- **The records**:

↓↓↓

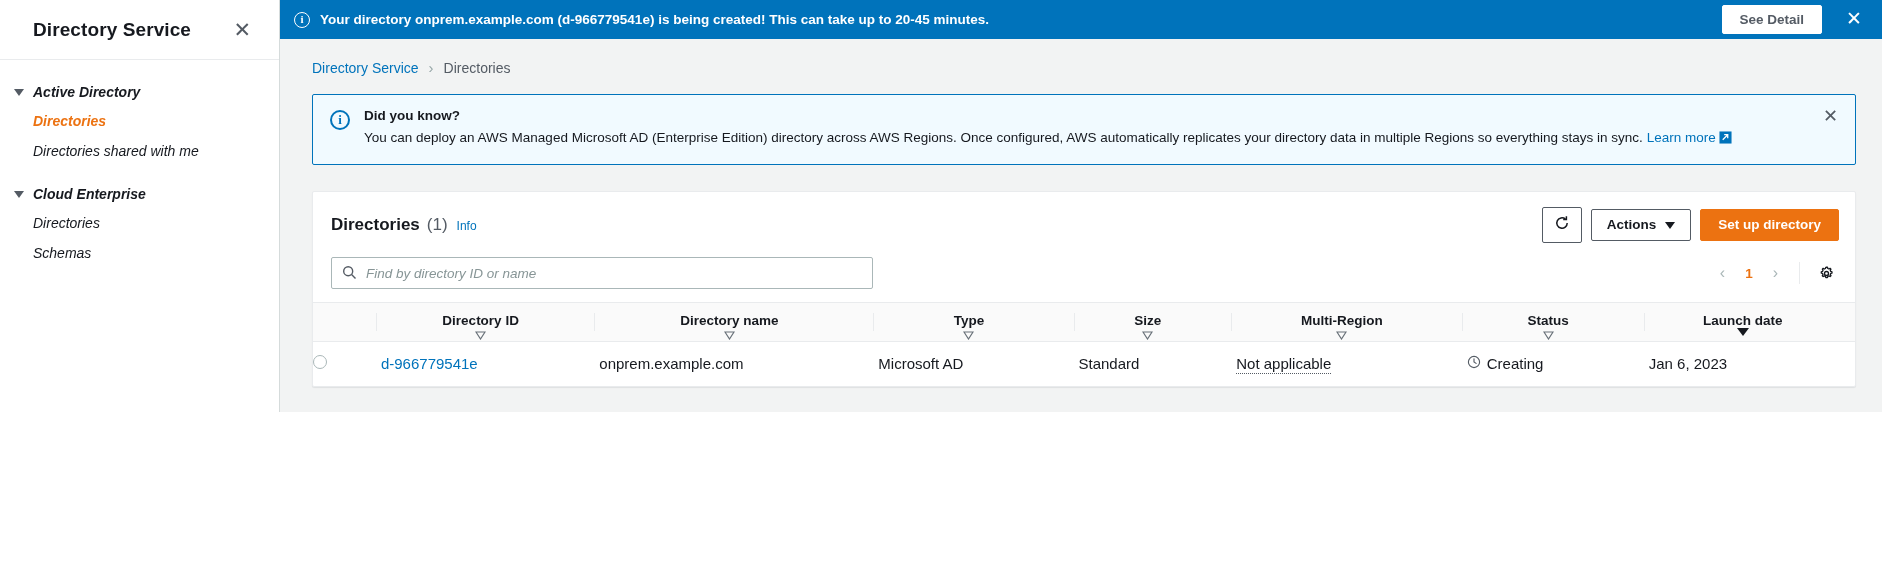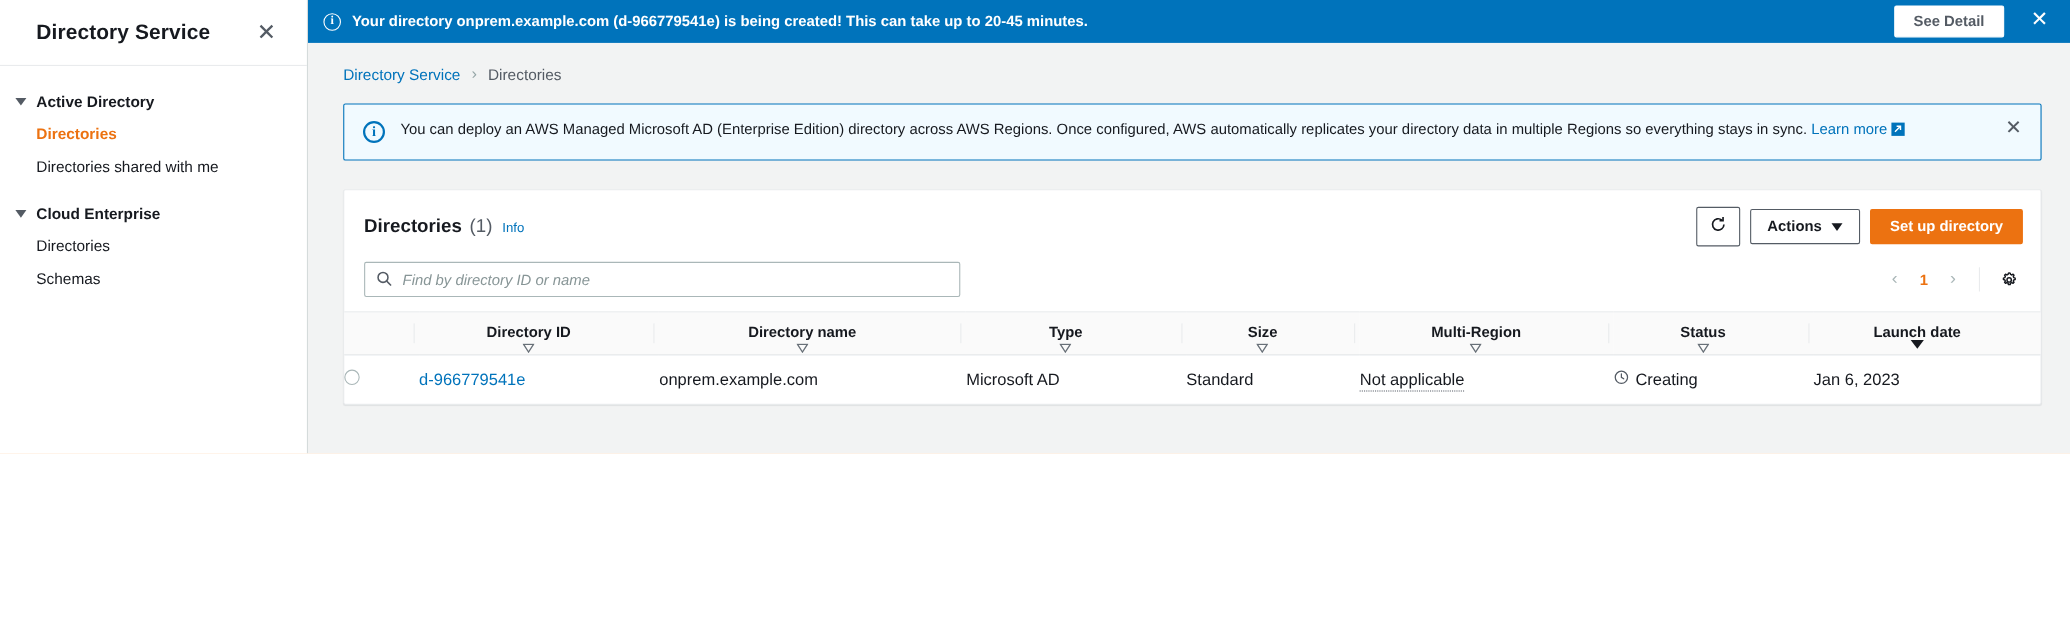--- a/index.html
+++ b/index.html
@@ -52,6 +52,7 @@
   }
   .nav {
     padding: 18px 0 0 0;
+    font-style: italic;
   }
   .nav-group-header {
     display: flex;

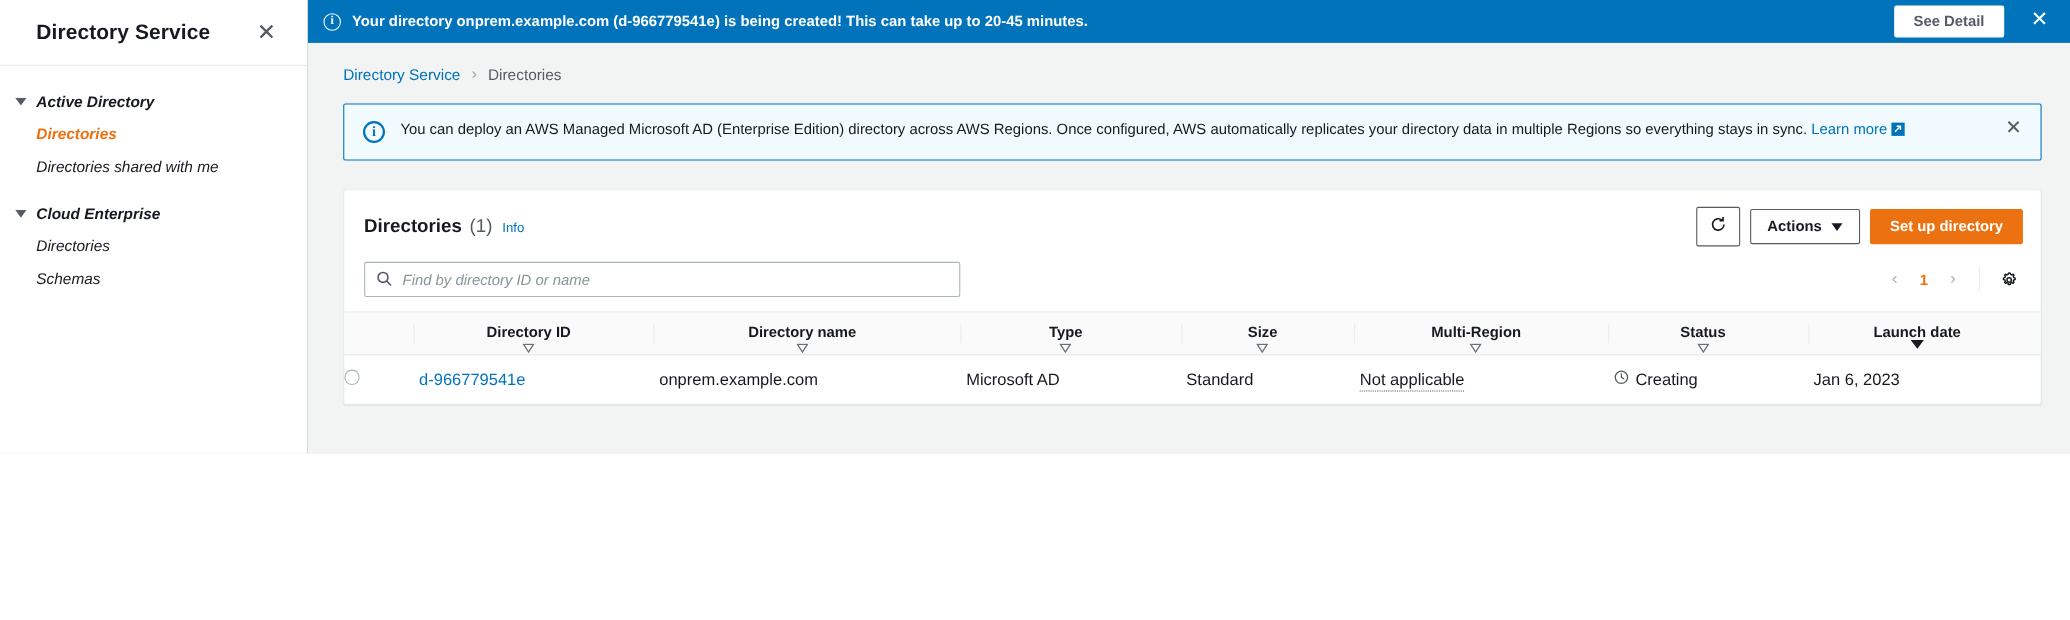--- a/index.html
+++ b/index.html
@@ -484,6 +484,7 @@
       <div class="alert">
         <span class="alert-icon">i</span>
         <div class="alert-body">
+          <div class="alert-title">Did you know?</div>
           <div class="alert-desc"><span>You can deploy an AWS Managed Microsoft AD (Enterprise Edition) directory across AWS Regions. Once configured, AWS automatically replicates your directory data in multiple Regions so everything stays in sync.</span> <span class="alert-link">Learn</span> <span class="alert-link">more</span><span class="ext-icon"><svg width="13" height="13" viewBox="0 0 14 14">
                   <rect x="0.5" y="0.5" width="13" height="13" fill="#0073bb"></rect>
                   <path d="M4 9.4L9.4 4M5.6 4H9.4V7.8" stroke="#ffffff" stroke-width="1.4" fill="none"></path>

↑↑↑
↓↓↓

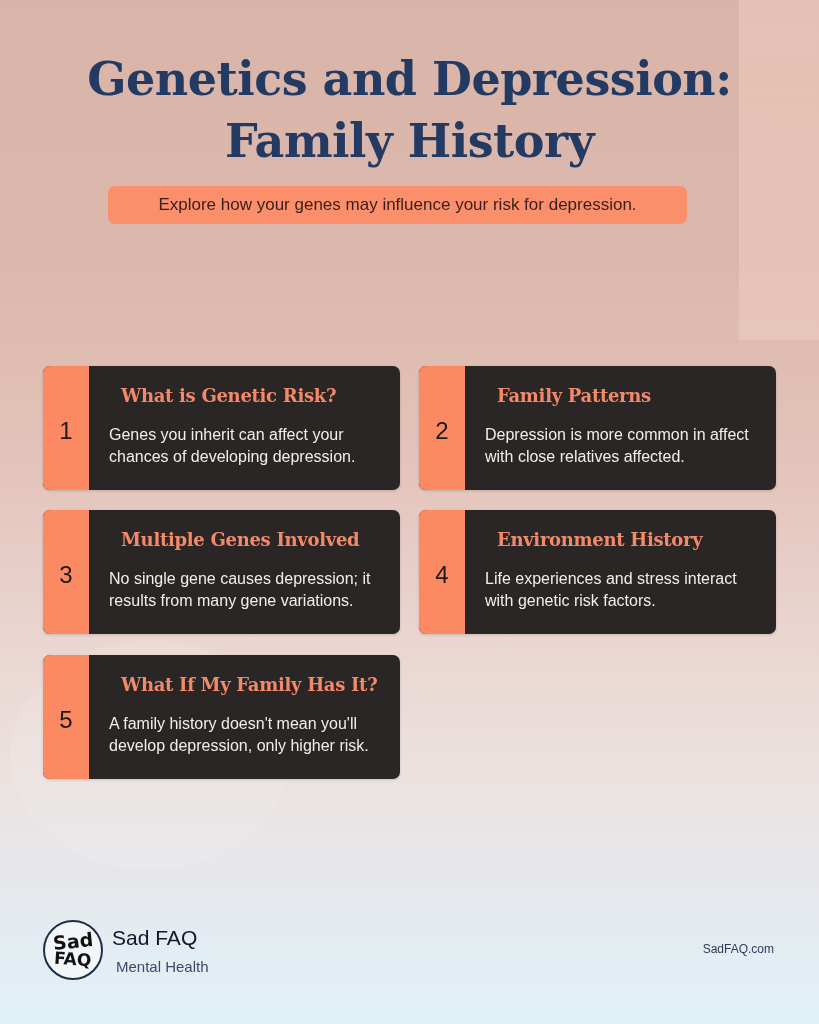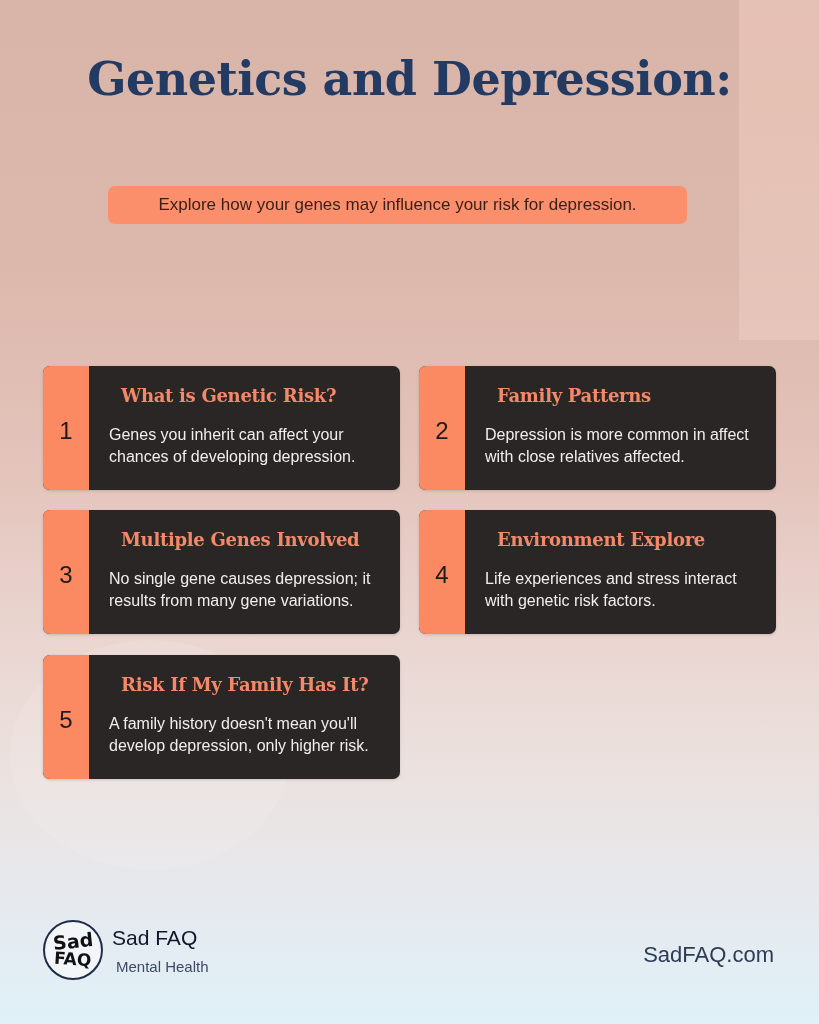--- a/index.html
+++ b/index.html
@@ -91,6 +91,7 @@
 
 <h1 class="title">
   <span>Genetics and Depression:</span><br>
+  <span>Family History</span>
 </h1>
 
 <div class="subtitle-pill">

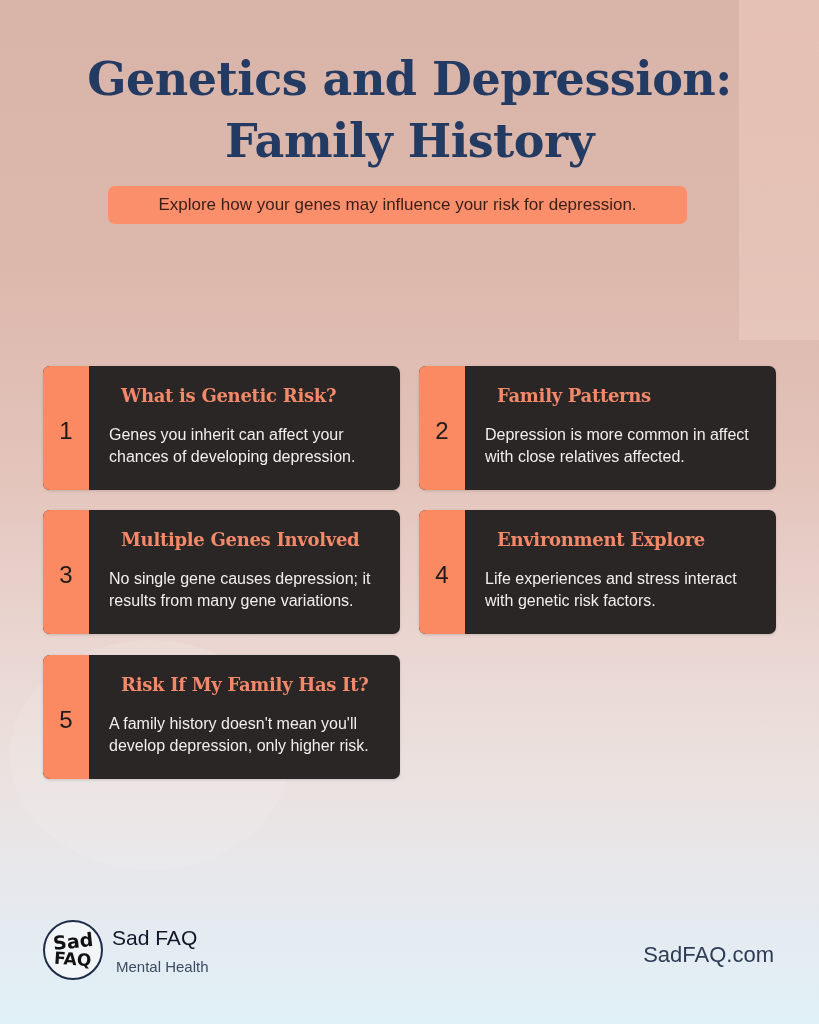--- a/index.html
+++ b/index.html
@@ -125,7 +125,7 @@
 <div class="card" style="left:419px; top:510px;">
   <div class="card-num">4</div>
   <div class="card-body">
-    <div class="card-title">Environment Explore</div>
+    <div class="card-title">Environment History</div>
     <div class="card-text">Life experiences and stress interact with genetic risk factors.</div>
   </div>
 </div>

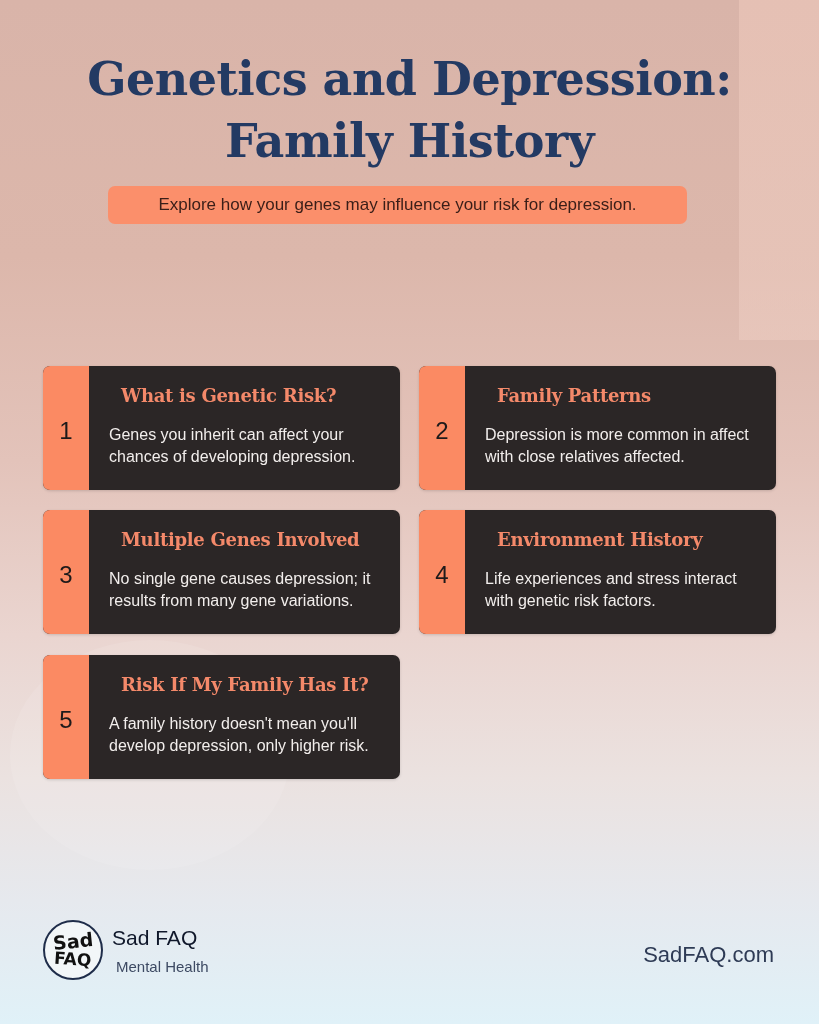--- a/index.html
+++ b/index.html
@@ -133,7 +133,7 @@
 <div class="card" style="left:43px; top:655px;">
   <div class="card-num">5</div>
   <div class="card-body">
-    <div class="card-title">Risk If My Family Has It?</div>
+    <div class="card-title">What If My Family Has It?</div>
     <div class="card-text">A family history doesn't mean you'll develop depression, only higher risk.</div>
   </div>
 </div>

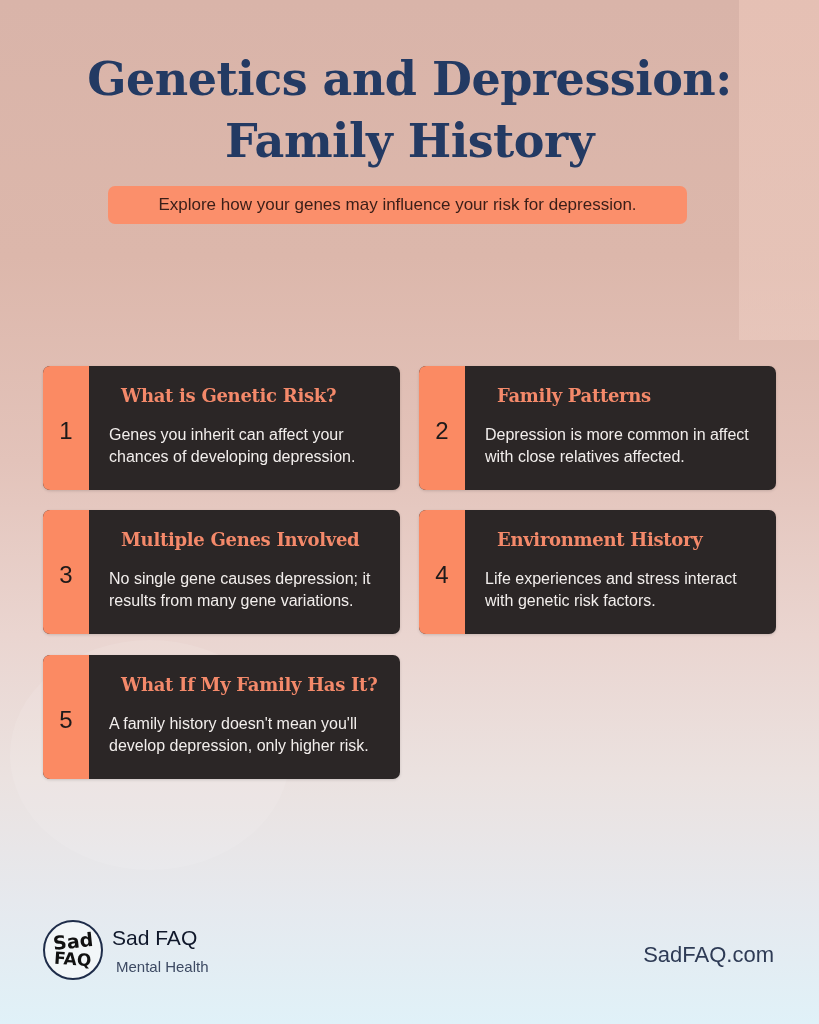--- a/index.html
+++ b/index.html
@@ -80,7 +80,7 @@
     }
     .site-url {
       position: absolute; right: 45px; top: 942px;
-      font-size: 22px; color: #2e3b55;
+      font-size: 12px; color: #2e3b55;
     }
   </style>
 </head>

↑↑↑

- **About this exercise**:
If a line above holds the word "color", count it; then say how many such lines there are and nothing else.

- **Exercise response**:
2